I am inventing a new name for my condition.

I don't want to have what Dr Alzheimer  gave his moniker to anymore.

After my death on a toilet scene I had appointment with heart doctor and told him about it and he thought it was a "Panic Attack".

Now I may live in the middle of nowhere but this particular heart specialist visits patients at our little hospital every 3 months and is relaxed, confident, happy 60 year old with highest possible national rank and only 5 star reviews from patients.

I questioned the panic part of the attack. He explained it, twice, as a vagal response.  I said but I was asleep, I woke up to poop, there was no panic. He described the panic attack experience again and told me at his main hospital there is a ward off the emergency room which is just for chest pain. Everyone in there thinks they are having a heart attack, but most of them are "having panic attacks" and most people say "but I don't feel panicked".
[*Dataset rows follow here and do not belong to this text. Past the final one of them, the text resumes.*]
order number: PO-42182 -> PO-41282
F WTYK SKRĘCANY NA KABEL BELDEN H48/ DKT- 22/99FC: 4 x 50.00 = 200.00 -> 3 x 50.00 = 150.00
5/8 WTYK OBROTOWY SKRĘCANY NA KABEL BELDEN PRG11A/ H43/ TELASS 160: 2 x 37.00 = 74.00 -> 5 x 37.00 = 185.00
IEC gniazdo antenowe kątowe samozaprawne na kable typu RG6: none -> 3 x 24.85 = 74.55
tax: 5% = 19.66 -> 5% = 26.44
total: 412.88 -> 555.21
How about believing the patients? someone labeled this experience a "panic attack" and darn it, even if you did not have panic that is what we are calling it.

 I think it may be useful to change the name to get patients able to relax and understand their chest pain  is likely a non panic induced "panic attack" by calling it a "random vasovagal response".

(my heart stuff is a ventricular tachycardia)

So I can't breathe, passed out, have my chest gripped in a squeeze but this time I think, "Oh darn it, one of those vasovagal nerve deals" vs "You can't tell me this is not a heart attack but a panic attack when I do not not have panic!" deals.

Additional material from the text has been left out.